Work instruction:
Reproduce the listing that follows word for word, without its pictures.
====== Recorded information
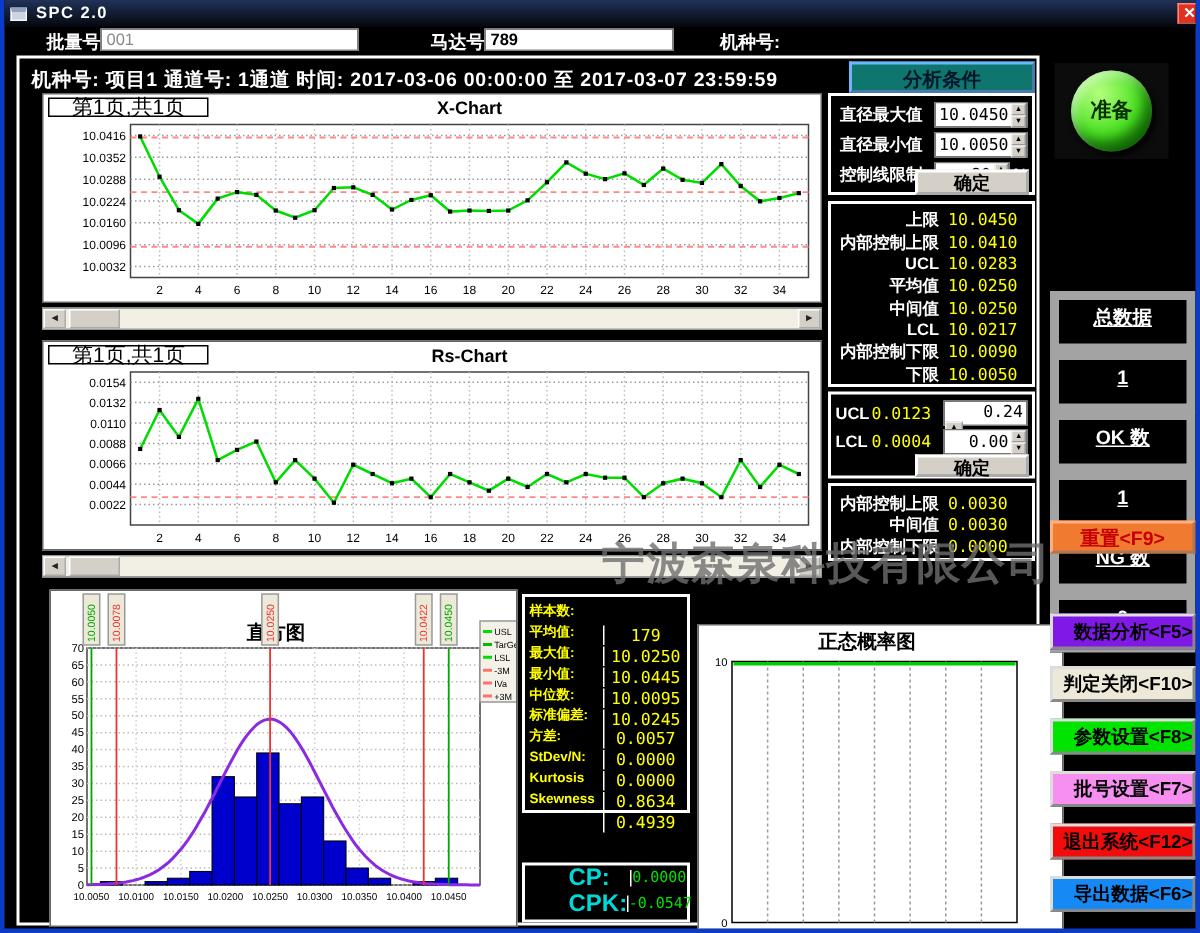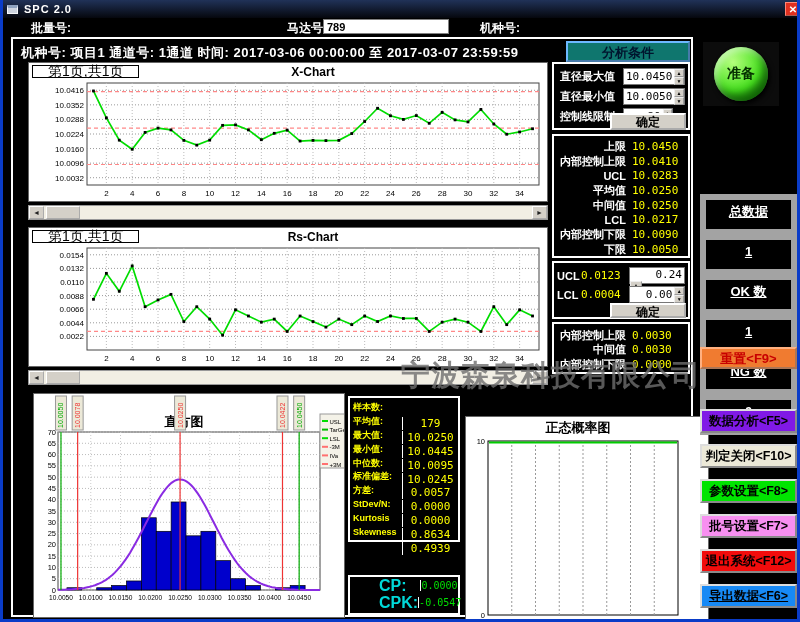--- a/index.html
+++ b/index.html
@@ -39,21 +39,21 @@
   .spin-btns span{flex:1;background:#d4d0c8;border:1px outset #eee;font-size:5px;line-height:6px;text-align:center;color:#000;cursor:pointer;}
   .okbtn{background:#d4d0c8;border:2px outset #fff;font-size:12px;font-weight:bold;text-align:center;color:#000;cursor:pointer;line-height:15px;}
   
   #counter-table{left:697px;top:195px;width:97px;}
   .ccell{border:6px solid #a3a3a3;margin-top:-1px;height:41px;color:#fff;font-size:13px;font-weight:bold;
         text-align:center;line-height:23px;background:#000;text-decoration:underline;}
   #reset-button{left:697px;top:347px;width:97px;height:22px;background:#f07b30;color:#c80000;font-size:13px;
         font-weight:bold;text-align:center;line-height:20px;border:2px outset #ffb080;cursor:pointer;}
   
   .sidebtn{position:absolute;left:697px;width:97px;height:24px;font-size:12.5px;font-weight:bold;color:#000;
-        text-align:center;line-height:21px;border:2px outset #ddd;cursor:pointer;}
+        text-align:right;line-height:21px;border:2px outset #ddd;cursor:pointer;}
   
   #ready-panel{left:700px;top:42px;width:76px;height:64px;background:#0c0c0c;display:flex;align-items:center;justify-content:center;}
   #ready-button{width:54px;height:54px;border-radius:50%;color:#053000;font-size:14px;font-weight:bold;
      display:flex;align-items:center;justify-content:center;cursor:pointer;
      background:radial-gradient(circle at 35% 28%,#b4ff7d,#46e01e 55%,#0f8a00 90%);
      box-shadow:inset -5px -7px 9px rgba(0,40,0,.55),inset 3px 4px 6px rgba(255,255,255,.5),2px 3px 5px #000;}
   
   #stats-box{left:335px;top:357px;width:112px;height:146px;border:2px solid #fff;background:#000;padding-top:3px;}
   .srow{display:flex;height:13.8px;align-items:center;}
   .srow .sl{width:52px;color:#ff0;font-size:9px;font-weight:bold;padding-left:3px;white-space:nowrap;}
@@ -71,20 +71,21 @@
 
 <div id="window">
 
   <div id="titlebar" class="abs">
     <div id="title-icon"></div>
     <div id="window-title">SPC 2.0</div>
     <div id="close-button">✕</div>
   </div>
 
   <div class="abs toplabel" style="left:28px;">批量号:</div>
+  <input class="abs topinput" style="left: 64px; width: 172px; color: rgb(138, 138, 138);" value="001">
   <div class="abs toplabel" style="left:284px;">马达号:</div>
   <input class="abs topinput" style="left: 320px; width: 126px; color: rgb(0, 0, 0); font-weight: bold;" value="789">
   <div class="abs toplabel" style="left:477px;">机种号:</div>
 
   <div id="main-panel" class="abs">
     <div id="header-info" class="abs">机种号: 项目1 通道号: 1通道 时间: 2017-03-06 00:00:00 至 2017-03-07 23:59:59</div>
     <div id="analyze-button" class="abs">分析条件</div>
 
     <div class="abs chartbox" id="xchart" style="left:15px;top:23px;width:520px;height:140px;">
       <div class="pagelabel">第1页,共1页</div>
@@ -585,17 +586,17 @@
   </div>
 
   <div id="reset-button" class="abs">重置&lt;F9&gt;</div>
 
   <div id="side-buttons">
       <div class="sidebtn" style="top: 409px; background: rgb(128, 25, 230);">数据分析&lt;F5&gt;</div>
       <div class="sidebtn" style="top: 444px; background: rgb(236, 233, 216);">判定关闭&lt;F10&gt;</div>
       <div class="sidebtn" style="top: 479px; background: rgb(0, 228, 0);">参数设置&lt;F8&gt;</div>
       <div class="sidebtn" style="top: 514px; background: rgb(247, 143, 240);">批号设置&lt;F7&gt;</div>
       <div class="sidebtn" style="top: 549px; background: rgb(242, 12, 12);">退出系统&lt;F12&gt;</div>
-      <div class="sidebtn" style="top: 584px; background: rgb(23, 137, 245); text-decoration: underline;">导出数据&lt;F6&gt;</div>
+      <div class="sidebtn" style="top: 584px; background: rgb(23, 137, 245);">导出数据&lt;F6&gt;</div>
     </div>
 
   <div id="watermark" class="abs">宁波森泉科技有限公司</div>
 </div>
 
 </body></html>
============
Answer section:
--- a/index.html
+++ b/index.html
@@ -39,21 +39,21 @@
   .spin-btns span{flex:1;background:#d4d0c8;border:1px outset #eee;font-size:5px;line-height:6px;text-align:center;color:#000;cursor:pointer;}
   .okbtn{background:#d4d0c8;border:2px outset #fff;font-size:12px;font-weight:bold;text-align:center;color:#000;cursor:pointer;line-height:15px;}
   
   #counter-table{left:697px;top:195px;width:97px;}
   .ccell{border:6px solid #a3a3a3;margin-top:-1px;height:41px;color:#fff;font-size:13px;font-weight:bold;
         text-align:center;line-height:23px;background:#000;text-decoration:underline;}
   #reset-button{left:697px;top:347px;width:97px;height:22px;background:#f07b30;color:#c80000;font-size:13px;
         font-weight:bold;text-align:center;line-height:20px;border:2px outset #ffb080;cursor:pointer;}
   
   .sidebtn{position:absolute;left:697px;width:97px;height:24px;font-size:12.5px;font-weight:bold;color:#000;
-        text-align:center;line-height:21px;border:2px outset #ddd;cursor:pointer;}
+        text-align:right;line-height:21px;border:2px outset #ddd;cursor:pointer;}
   
   #ready-panel{left:700px;top:42px;width:76px;height:64px;background:#0c0c0c;display:flex;align-items:center;justify-content:center;}
   #ready-button{width:54px;height:54px;border-radius:50%;color:#053000;font-size:14px;font-weight:bold;
      display:flex;align-items:center;justify-content:center;cursor:pointer;
      background:radial-gradient(circle at 35% 28%,#b4ff7d,#46e01e 55%,#0f8a00 90%);
      box-shadow:inset -5px -7px 9px rgba(0,40,0,.55),inset 3px 4px 6px rgba(255,255,255,.5),2px 3px 5px #000;}
   
   #stats-box{left:335px;top:357px;width:112px;height:146px;border:2px solid #fff;background:#000;padding-top:3px;}
   .srow{display:flex;height:13.8px;align-items:center;}
   .srow .sl{width:52px;color:#ff0;font-size:9px;font-weight:bold;padding-left:3px;white-space:nowrap;}
@@ -71,20 +71,21 @@
 
 <div id="window">
 
   <div id="titlebar" class="abs">
     <div id="title-icon"></div>
     <div id="window-title">SPC 2.0</div>
     <div id="close-button">✕</div>
   </div>
 
   <div class="abs toplabel" style="left:28px;">批量号:</div>
+  <input class="abs topinput" style="left: 64px; width: 172px; color: rgb(138, 138, 138);" value="001">
   <div class="abs toplabel" style="left:284px;">马达号:</div>
   <input class="abs topinput" style="left: 320px; width: 126px; color: rgb(0, 0, 0); font-weight: bold;" value="789">
   <div class="abs toplabel" style="left:477px;">机种号:</div>
 
   <div id="main-panel" class="abs">
     <div id="header-info" class="abs">机种号: 项目1 通道号: 1通道 时间: 2017-03-06 00:00:00 至 2017-03-07 23:59:59</div>
     <div id="analyze-button" class="abs">分析条件</div>
 
     <div class="abs chartbox" id="xchart" style="left:15px;top:23px;width:520px;height:140px;">
       <div class="pagelabel">第1页,共1页</div>
@@ -585,17 +586,17 @@
   </div>
 
   <div id="reset-button" class="abs">重置&lt;F9&gt;</div>
 
   <div id="side-buttons">
       <div class="sidebtn" style="top: 409px; background: rgb(128, 25, 230);">数据分析&lt;F5&gt;</div>
       <div class="sidebtn" style="top: 444px; background: rgb(236, 233, 216);">判定关闭&lt;F10&gt;</div>
       <div class="sidebtn" style="top: 479px; background: rgb(0, 228, 0);">参数设置&lt;F8&gt;</div>
       <div class="sidebtn" style="top: 514px; background: rgb(247, 143, 240);">批号设置&lt;F7&gt;</div>
       <div class="sidebtn" style="top: 549px; background: rgb(242, 12, 12);">退出系统&lt;F12&gt;</div>
-      <div class="sidebtn" style="top: 584px; background: rgb(23, 137, 245); text-decoration: underline;">导出数据&lt;F6&gt;</div>
+      <div class="sidebtn" style="top: 584px; background: rgb(23, 137, 245);">导出数据&lt;F6&gt;</div>
     </div>
 
   <div id="watermark" class="abs">宁波森泉科技有限公司</div>
 </div>
 
 </body></html>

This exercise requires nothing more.